2016-01-28 08:01:07,404 [error] [lThread-866] [APNSFeedbackConnection ] - IOException getting and entering feedback data
javax.net.ssl.SSLHandshakeException: Remote host closed connection during handshake
at sun.security.ssl.SSLSocketImpl.readRecord(SSLSocketImpl.java:902)
at sun.security.ssl.SSLSocketImpl.performInitialHandshake(SSLSocketImpl.java:1208)
at sun.security.ssl.SSLSocketImpl.readDataRecord(SSLSocketImpl.java:838)
at sun.security.ssl.AppInputStream.read(AppInputStream.java:94)
at java.io.InputStream.read(InputStream.java:101)
at org.apache.commons.io.IOUtils.copyLarge(IOUtils.java:1792)
at org.apache.commons.io.IOUtils.copyLarge(IOUtils.java:1769)
at org.apache.commons.io.IOUtils.copy(IOUtils.java:1744)
at org.apache.commons.io.IOUtils.toByteArray(IOUtils.java:462)
at com.jamfsoftware.jss.pushnotification.connection.APNSFeedbackConnection.getFeedbackData(APNSFeedbackConnection.java:34)
at com.jamfsoftware.jss.pushnotification.connection.APNSFeedbackConnection.run(APNSFeedbackConnection.java:89)
at java.util.concurrent.Executors$RunnableAdapter.call(Executors.java:471)
at java.util.concurrent.FutureTask$Sync.innerRun(FutureTask.java:334)
at java.util.concurrent.FutureTask.run(FutureTask.java:166)
at java.util.concurrent.ThreadPoolExecutor.runWorker(ThreadPoolExecutor.java:1146)
at java.util.concurrent.ThreadPoolExecutor$Worker.run(ThreadPoolExecutor.java:615)
at java.lang.Thread.run(Thread.java:701)
Caused by: java.io.EOFException: SSL peer shut down incorrectly
at sun.security.ssl.InputRecord.read(InputRecord.java:482)
at sun.security.ssl.SSLSocketImpl.readRecord(SSLSocketImpl.java:883)
... 16 more

I am having a similar issue as well on a virtual Linux server. Did you ever see what happened with it? Restarting the server hasn't fixed it for us like tobiaslinder suggested.

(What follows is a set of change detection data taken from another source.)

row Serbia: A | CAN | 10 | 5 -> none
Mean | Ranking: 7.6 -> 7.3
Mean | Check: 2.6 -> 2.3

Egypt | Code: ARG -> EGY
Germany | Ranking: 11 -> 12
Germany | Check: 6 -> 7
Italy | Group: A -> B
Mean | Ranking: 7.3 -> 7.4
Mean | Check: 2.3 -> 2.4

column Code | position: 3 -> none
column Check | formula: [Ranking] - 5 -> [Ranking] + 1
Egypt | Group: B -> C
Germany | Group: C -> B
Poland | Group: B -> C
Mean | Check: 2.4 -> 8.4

Has anyone solved this issue? Rebooting our server hasn't resolved it and JAMF support doesn't seem to know what the cause is.

Hi
Could it be related to the combination of tomcat7 and Java8? I had serious issues with this combo running on Ubuntu 12.0.4 LTS. Downgrading to java7 solved the problem for me.

With best regards, Tobias Linder

This probably doesn't help anyone who's had the issue out of the blue on their server, but I recently migrated our JSS to a Ubuntu cluster and hit this wall. LDAP tests failed immediately, push notifications wouldn't work correctly to get iOS devices to check in, VPP sync issues...

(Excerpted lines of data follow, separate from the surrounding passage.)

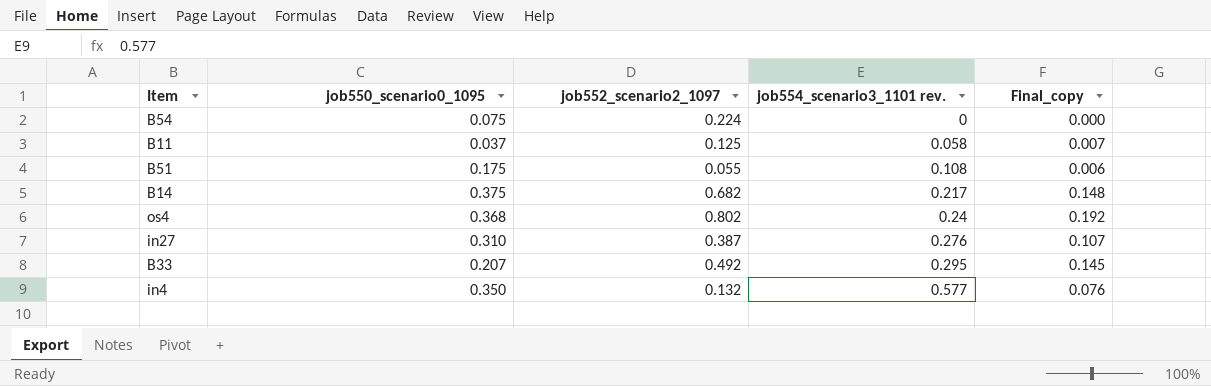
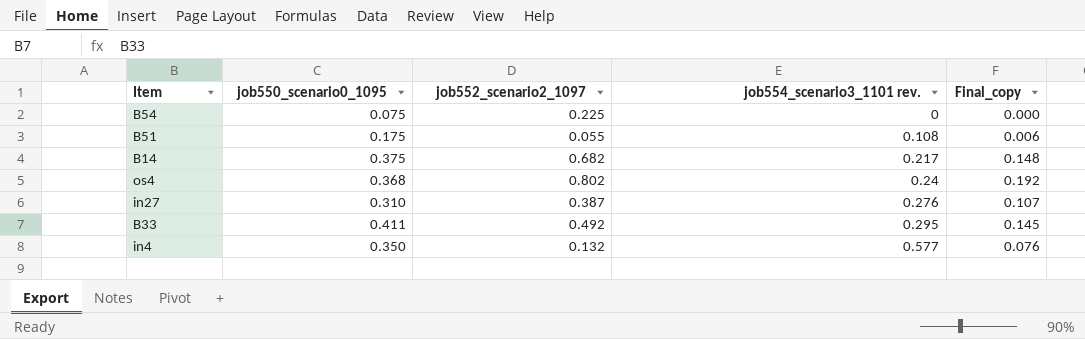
row B11: 0.037 | 0.125 | 0.058 | 0.007 -> none
B54 | job552_scenario2_1097: 0.224 -> 0.225
B33 | job550_scenario0_1095: 0.207 -> 0.411

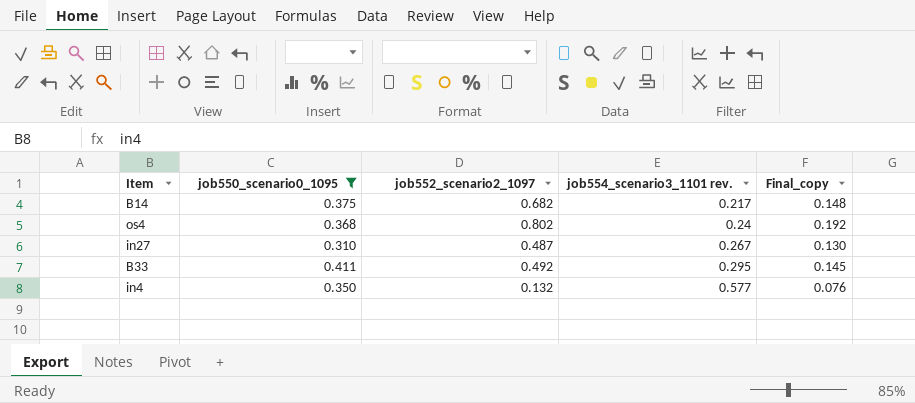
filter: none -> job550_scenario0_1095 >= 0.310
in27 | job552_scenario2_1097: 0.387 -> 0.487
in27 | job554_scenario3_1101 rev.: 0.276 -> 0.267
in27 | Final_copy: 0.107 -> 0.130

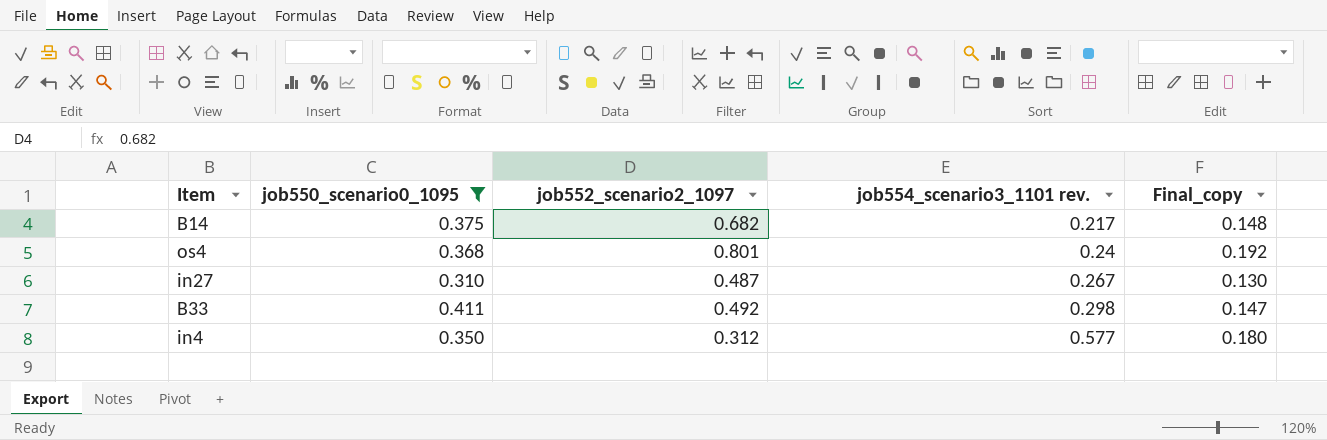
os4 | job552_scenario2_1097: 0.802 -> 0.801
B33 | job554_scenario3_1101 rev.: 0.295 -> 0.298
B33 | Final_copy: 0.145 -> 0.147
in4 | job552_scenario2_1097: 0.132 -> 0.312
in4 | Final_copy: 0.076 -> 0.180

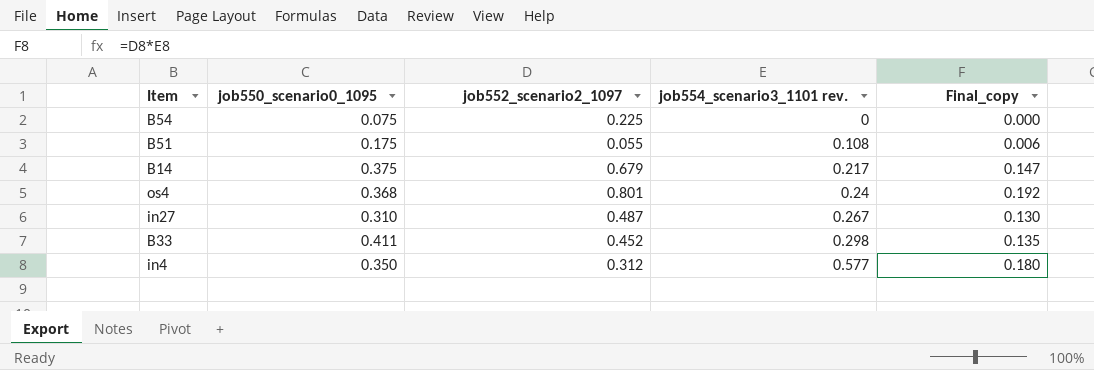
filter: job550_scenario0_1095 >= 0.310 -> none
B14 | job552_scenario2_1097: 0.682 -> 0.679
B14 | Final_copy: 0.148 -> 0.147
B33 | job552_scenario2_1097: 0.492 -> 0.452
B33 | Final_copy: 0.147 -> 0.135

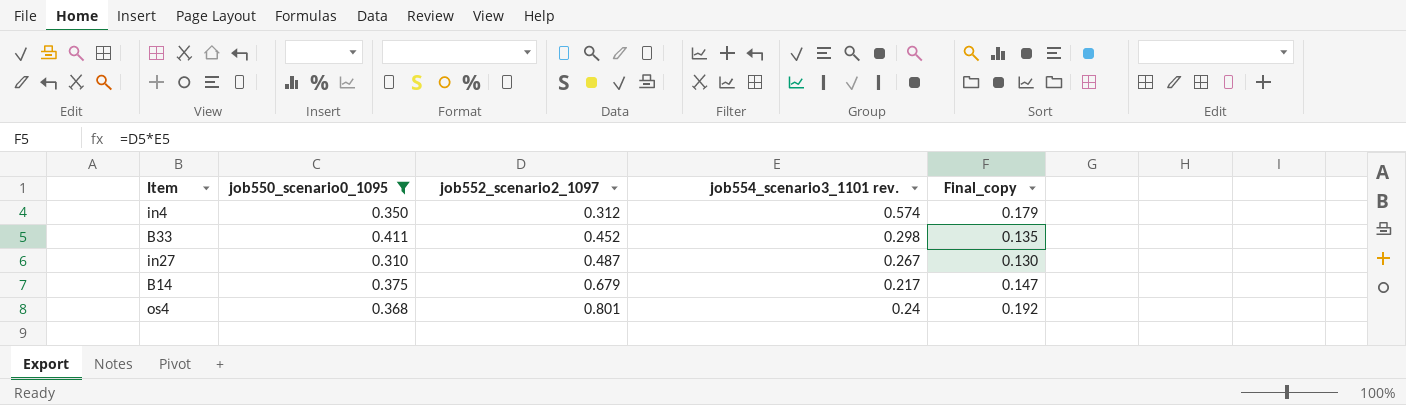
filter: none -> job550_scenario0_1095 >= 0.310
row order: job554_scenario3_1101 rev. ascending -> job552_scenario2_1097 ascending
in4 | job554_scenario3_1101 rev.: 0.577 -> 0.574
in4 | Final_copy: 0.180 -> 0.179

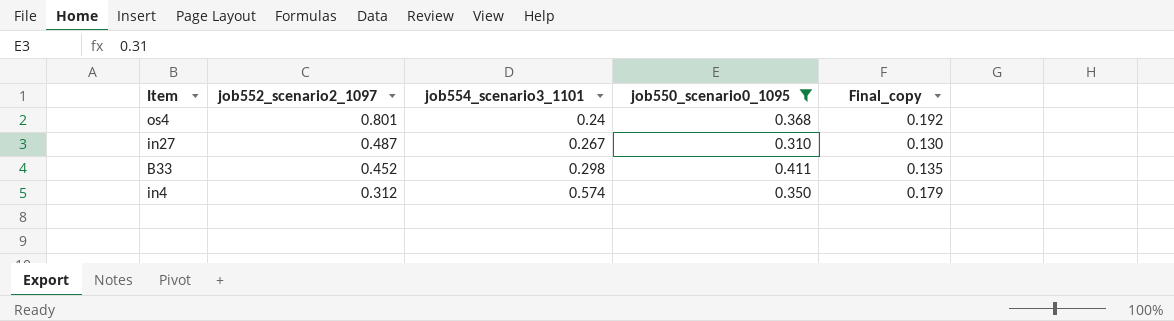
row order: job552_scenario2_1097 ascending -> job552_scenario2_1097 descending
column name: job554_scenario3_1101 rev. -> job554_scenario3_1101
column job550_scenario0_1095 | position: 2 -> 4
row B14: 0.375 | 0.679 | 0.217 | 0.147 -> none

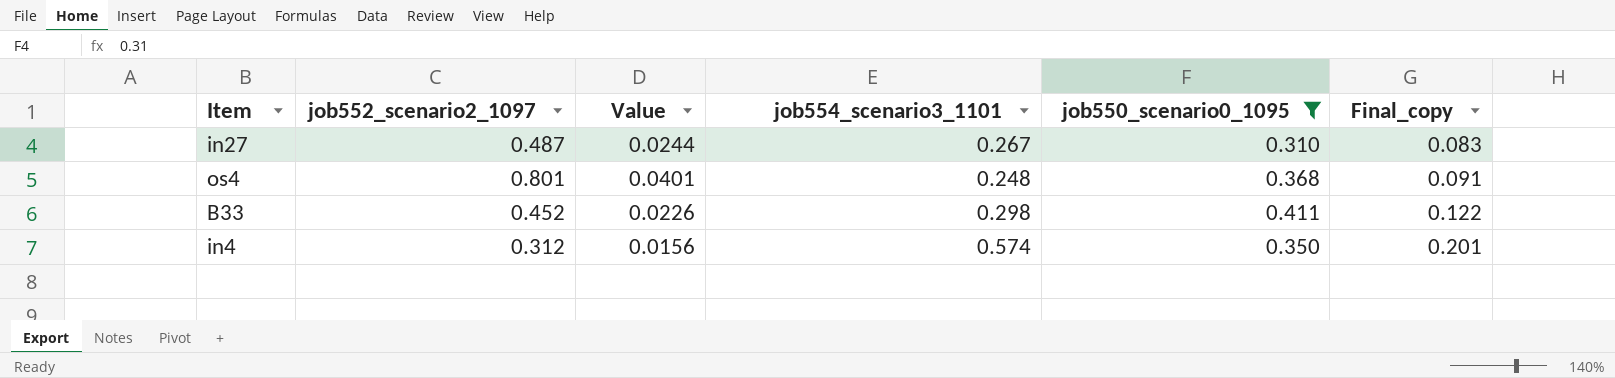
row order: job552_scenario2_1097 descending -> Final_copy ascending
column Value | formula: none -> [job552_scenario2_1097] * 0.05
column Final_copy | formula: [job552_scenario2_1097] * [job554_scenario3_1101] -> [job554_scenario3_1101] * [job550_scenario0_1095]
os4 | job554_scenario3_1101: 0.24 -> 0.248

I copied /etc/ssl/certs/java/cacerts from the old server to the new servers (and they didn't have that at all which was odd, maybe?) and restarted tomcat. Devices are checking in and ldap lookups are happening again!

We also saw the error "...the trustAnchors parameter must be non-empty..." on our fresh Ubuntu 14

we found out that somehow installing Java JDK did not correctly link the cacerts

/var/lib/dpkg/info/ca-certificates-java.postinst configure

did fix the issue - seems to be already reported as an ubuntu bug

Hope that helps!

I am getting this same issue here. These are servers that were recently re-IP'd. We had APNS working last night and then it started this early this morning. Haven't been able to use config profiles, remote lock, or remote wipe a system since. Reaching out to Jamf tomorrow but figured I would ask first.

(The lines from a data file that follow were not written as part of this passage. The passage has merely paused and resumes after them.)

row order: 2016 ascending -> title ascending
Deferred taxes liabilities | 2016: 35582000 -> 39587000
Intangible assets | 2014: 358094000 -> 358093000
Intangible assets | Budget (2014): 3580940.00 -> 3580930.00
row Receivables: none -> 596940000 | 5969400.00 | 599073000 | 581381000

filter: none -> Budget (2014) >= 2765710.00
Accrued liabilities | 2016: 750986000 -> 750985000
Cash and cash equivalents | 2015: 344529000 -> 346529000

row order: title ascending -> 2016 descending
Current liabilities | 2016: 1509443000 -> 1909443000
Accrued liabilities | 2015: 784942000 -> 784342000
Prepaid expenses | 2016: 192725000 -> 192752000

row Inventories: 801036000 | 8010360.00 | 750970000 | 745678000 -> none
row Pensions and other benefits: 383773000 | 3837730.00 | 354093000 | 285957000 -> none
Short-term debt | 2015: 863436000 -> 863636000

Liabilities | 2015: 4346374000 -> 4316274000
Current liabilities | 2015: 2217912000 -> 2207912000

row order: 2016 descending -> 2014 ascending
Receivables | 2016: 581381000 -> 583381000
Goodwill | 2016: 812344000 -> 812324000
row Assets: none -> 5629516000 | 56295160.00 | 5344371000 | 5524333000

Have restarted tomcat, re-installed java with the same results. Funny thing is if I enroll a system I am getting the profiles, self service, and showing MDM capability. Already verified all of my ports, etc.so I know that is working as it should.

So with our issue which is similar to what everyone else is stating I put wireshark on my server and captured the 2195 traffic and compared it to what I consider a clean 2195 activity using a Mac laptop and the app push diagnostics. The activity is markedly different.

So from our windows server we see the following currently. this traffic was generated while trying to send a blank push and a lock command to a machine. as well as just normal idle traffic.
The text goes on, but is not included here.